President of Oakland Athletics
- In office 1980–1986

Interim President of San Francisco Art Institute
- In office 2010–2011

Personal details
- Born: Emil Roy Eisenhardt 1939 (age 86–87) South Orange, New Jersey, U.S.
- Spouse: Betsy Haas
- Children: 2
- Education: Dartmouth College UC Berkeley School of Law
- Occupation: Businessman, lawyer
- Known for: Former president of the Oakland Athletics

= Roy Eisenhardt =

American lawyer (born 1939)

Roy Eisenhardt (born 1939) is an American lawyer and the former president of the Oakland Athletics (A's). He is a member of the Haas family of San Francisco.

==Biography==
Emil Roy Eisenhardt was born in 1939 in South Orange, New Jersey. He was from a middle-class, Catholic family and grew up in South Orange, New Jersey, the son of Catheryn Thompson and Emil Henry Eisenhardt. His father was the director of purchasing at a local university and his mother was a professor of English and linguistics. His paternal grandfather was an immigrant from Germany. He has one brother and one sister. He attended Columbia High School in Maplewood, New Jersey.

He graduated in 1960 from Dartmouth College in Hanover, New Hampshire. After school he served two years in the United States Marine Corps in Okinawa before returning to the United States to attend law school at UC Berkeley School of Law where he graduated in 1965. He then went to Germany to study tax law.

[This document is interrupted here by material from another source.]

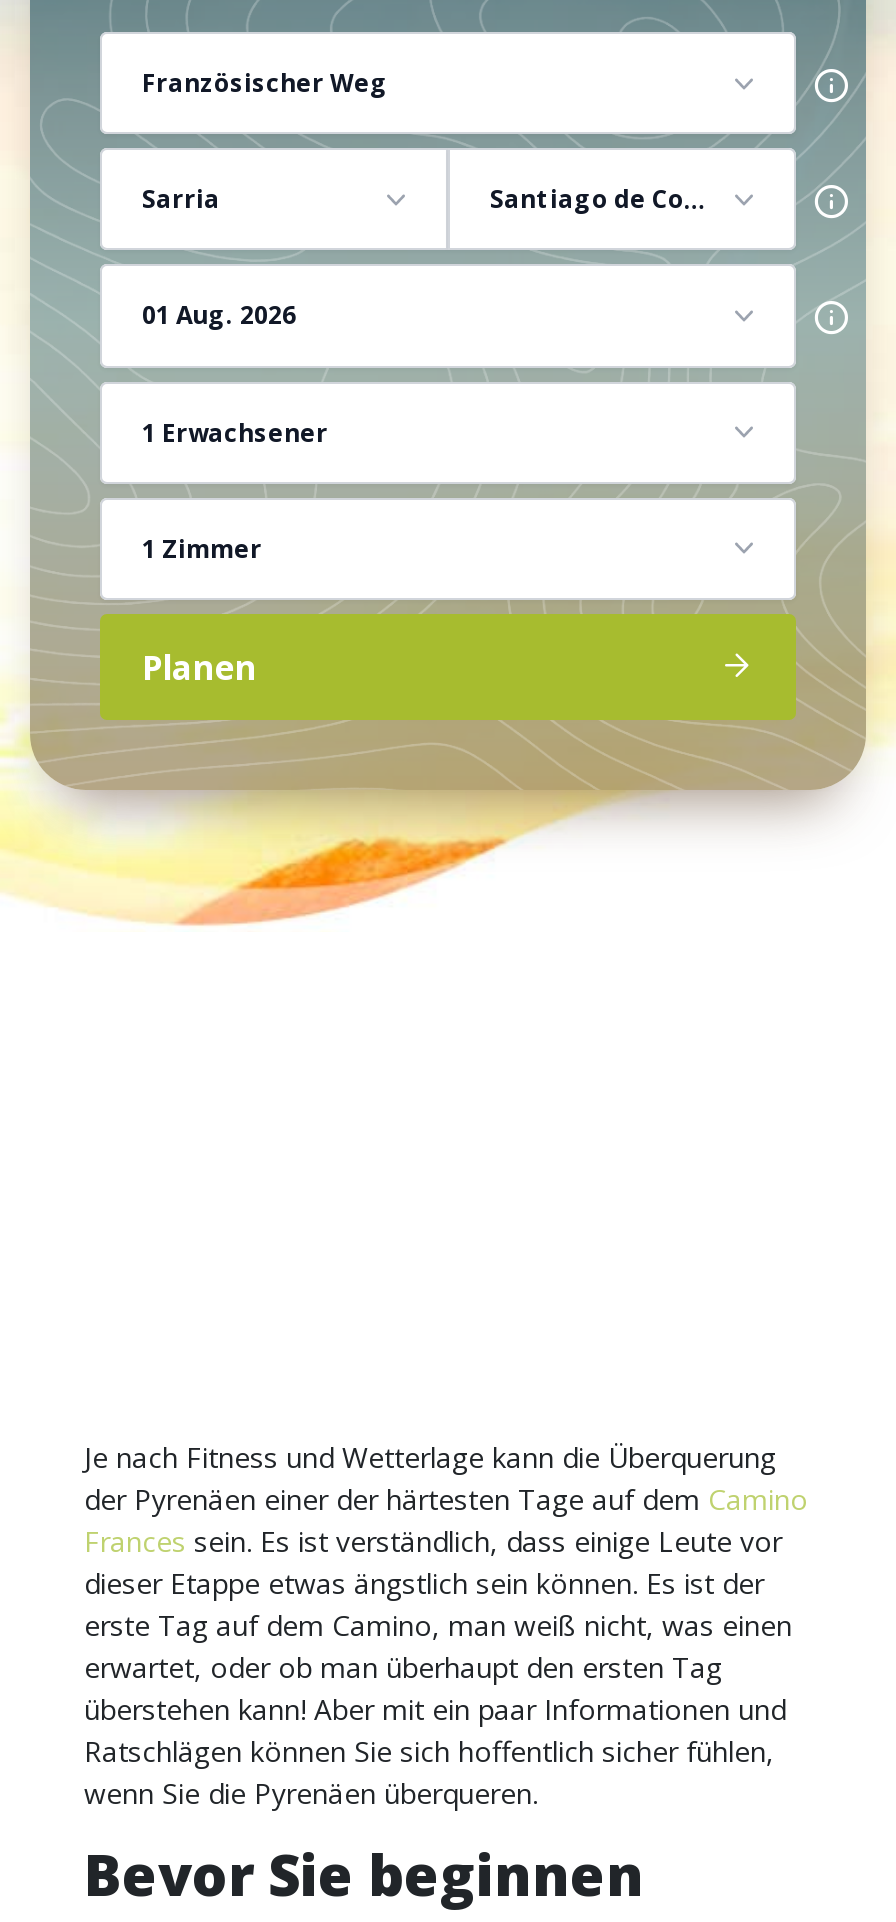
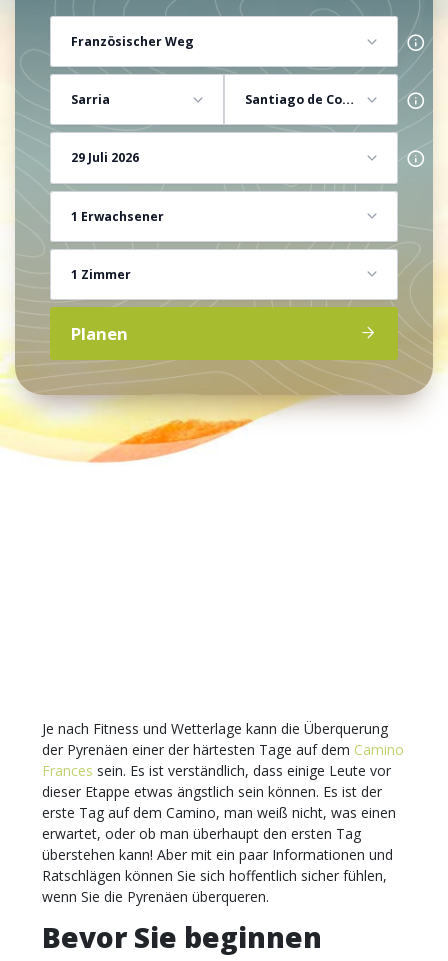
[142,299,296,333] 01 Aug. 2026 -> [71,150,139,166] 29 Juli 2026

Upon returning to the United States, he worked in business law at the firm of Farella, Braun, & Martel in San Francisco and then in 1975, he began teaching at UC Berkeley School of Law. In 1980, he served as president of Major League Baseball's Oakland Athletics (until 1986), then owned by his father-in-law, Walter A. Haas Jr. who he had helped to negotiate the purchase of the A's from Charles O. Finley for $12.7 million.

From 2010 to 2011, Eisenhardt succeeded Christopher Bratton and served as the interim president of the San Francisco Art Institute (SFAI).

==Personal life==
In 1965, he married fellow attorney Auban Slay; they divorced in 1976.

In 1978, he married Betsy Haas, daughter of businessman Walter A. Haas Jr. and Evelyn Danzig Haas. They have two children: Jesse Eisenhardt and Sarah Eisenhardt.